RICHMOND, Va. – A sharp increase in energy prices could be the major obstacle for a turnaround in the U.S. economy, two Federal Reserve officials said on Friday.
In separate appearances, Richmond Fed President Alfred Broaddus and Chicago Fed President Michael Moskow cited increasing costs for gasoline, natural gas and electricity as potential spoilers for the U.S. economy as it tries to climb out of the doldrums.
``The overall economy will respond to energy prices,'' Moskow said after a speech at Valparaiso University. ``Energy prices are a risk to the outlook going forward. It's clearly one of the downside risks at this point.''
Broaddus said energy prices will be a ``complicating factor over the next several months.''
On the subject of gasoline costs in particular, he said higher prices at the pump are a ``very visible'' indicator of the economy for consumers and can put a damper on already declining levels of consumer confidence.
Fed officials keep a close eye on consumer confidence since it feeds directly into spending, which accounts for two-thirds of U.S. economic activity.
``Obviously sharply higher gasoline prices would not be a constructive development,'' Broaddus told reporters after speaking to the Retail Merchants Association in Richmond.
The average gasoline price at the pump rose to $1.626 a gallon, according to the government's latest weekly survey, 21 cents above year-ago levels and well above the $1.52 a gallon peak the department had forecast would be reached in June.
The Fed has cut interest rates four times this year, most recently on April 18, to boost the economy. So far it has cut short-term interest rates 2 percentage points to 4.5 percent.
The Fed next meets on May 15 when it is once again expected to cut interest rates. Twenty-four out of 25 primary dealers expect the central bank to cut its key rate by 0.5 percentage point at that meeting, according to a Reuters poll on Friday.
Moskow is a voting member on the Fed's policymaking committee this year while Broaddus is not, following the usual voting rotation of Fed presidents.
Moskow said there had been mounting signs of economic deterioration ahead of the surprise cut this month. When asked if the Fed had any insights into the employment situation at that time, the Chicago Fed chief said the central bank based its view of the labor market on weekly claims for unemployment benefits -- a number that had been trending higher.
Moskow and Broaddus spoke shortly after the government reported new information about the job market. The Labor Department said U.S. payrolls excluding the farming sector fell 223,000 in April, while the unemployment rate rose to 4.5 percent from 4.3 percent in March.
Broaddus told reporters that he had not seen the report, but said, ``I think many people had anticipated there would be possibly some increase in the unemployment rate so I don't this will be a complete surprise.''
The economy slowed last year, falling to a 1 percent annual growth rate in the fourth quarter, half the third quarter's pace and way off the second quarter's 5.6 percent. Growth rose to 2 percent in the first quarter of 2001, a welcome increase but still below the economy's potential.

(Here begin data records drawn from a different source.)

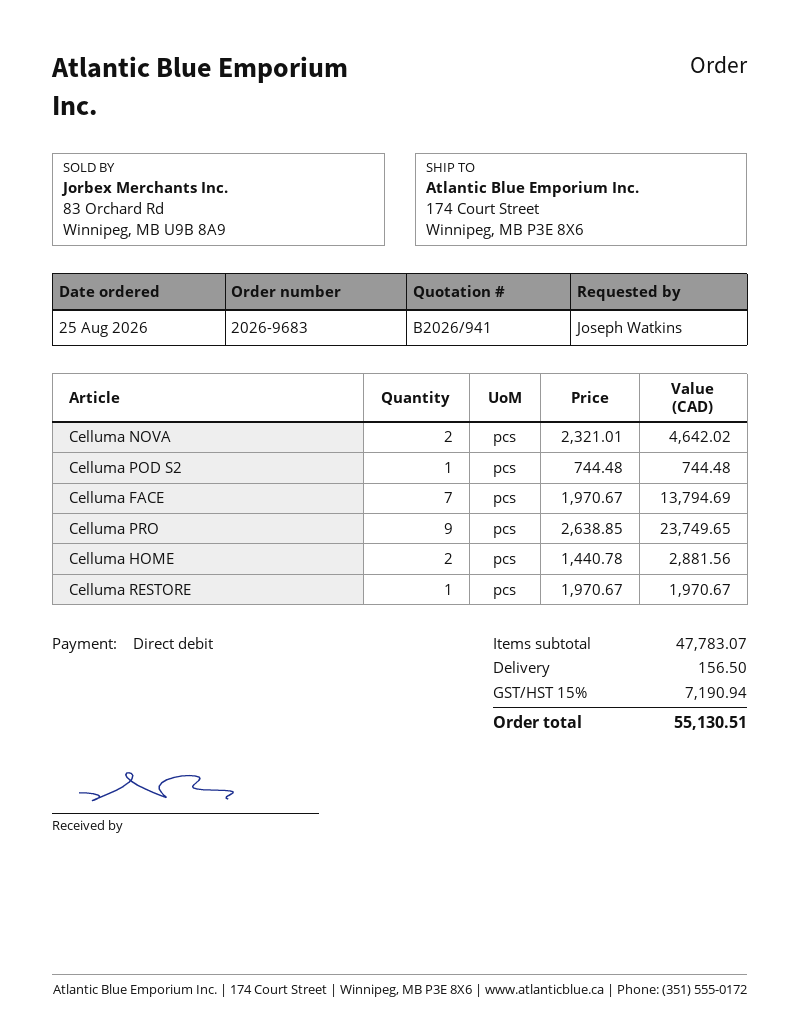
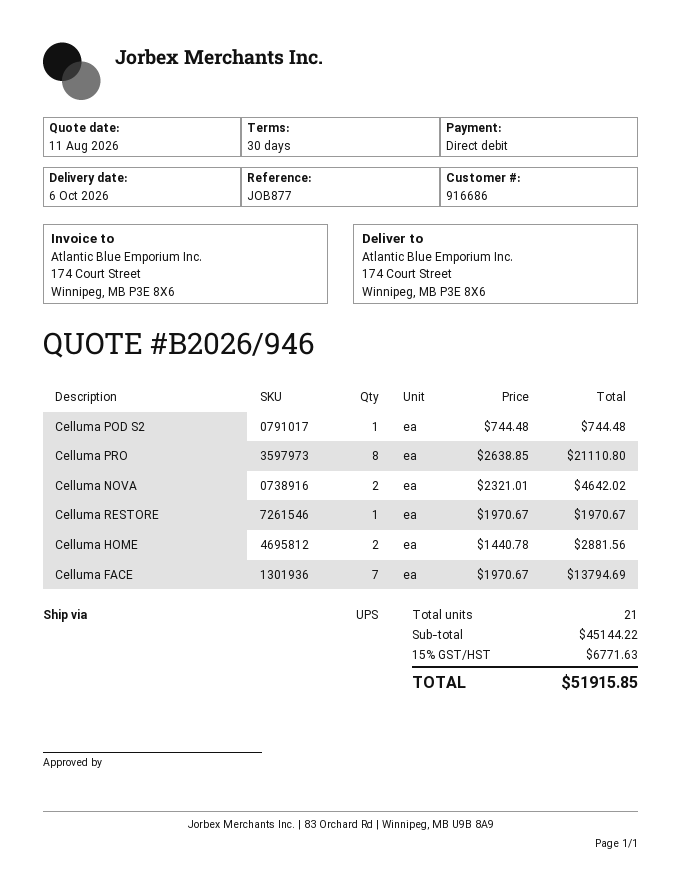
quote number: B2026/941 -> B2026/946
Celluma PRO: 9 x 2638.85 = 23749.65 -> 8 x 2638.85 = 21110.80
subtotal: 47783.07 -> 45144.22
shipping: 156.50 -> none
tax: 15% = 7190.94 -> 15% = 6771.63
total: 55130.51 -> 51915.85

Moskow and Broaddus cited several factors working in the economy's favor going forward, including an increase in commercial and residential housing construction as well as a quick decline in inventories at firms across the nation.
The Chicago Fed chief predicted the economy would rebound gradually this year ``to more satisfactory levels'' but noted that the economic outlook was more uncertain than usual.
His counterpart at the Richmond Fed declined to give a forecast for the economy.
In addition to energy prices, Broaddus cited high levels of consumer debt as a potential risk for the economy.
``It is a matter of some concern,'' Broaddus said. ``It's not a deal-breaker, so to speak, but it is a complicating factor.''
Consumers went on a spending spree during the record economic expansion that recently marked its 10th anniversary. Personal consumption outlays jumped more than 75 percent from 1991 to $7 trillion in 2000, according to government data.
At the same time, outstanding consumer credit about doubled, from $788 billion in March 1991 to $1.5 trillion in December 2000, according to the Federal Reserve.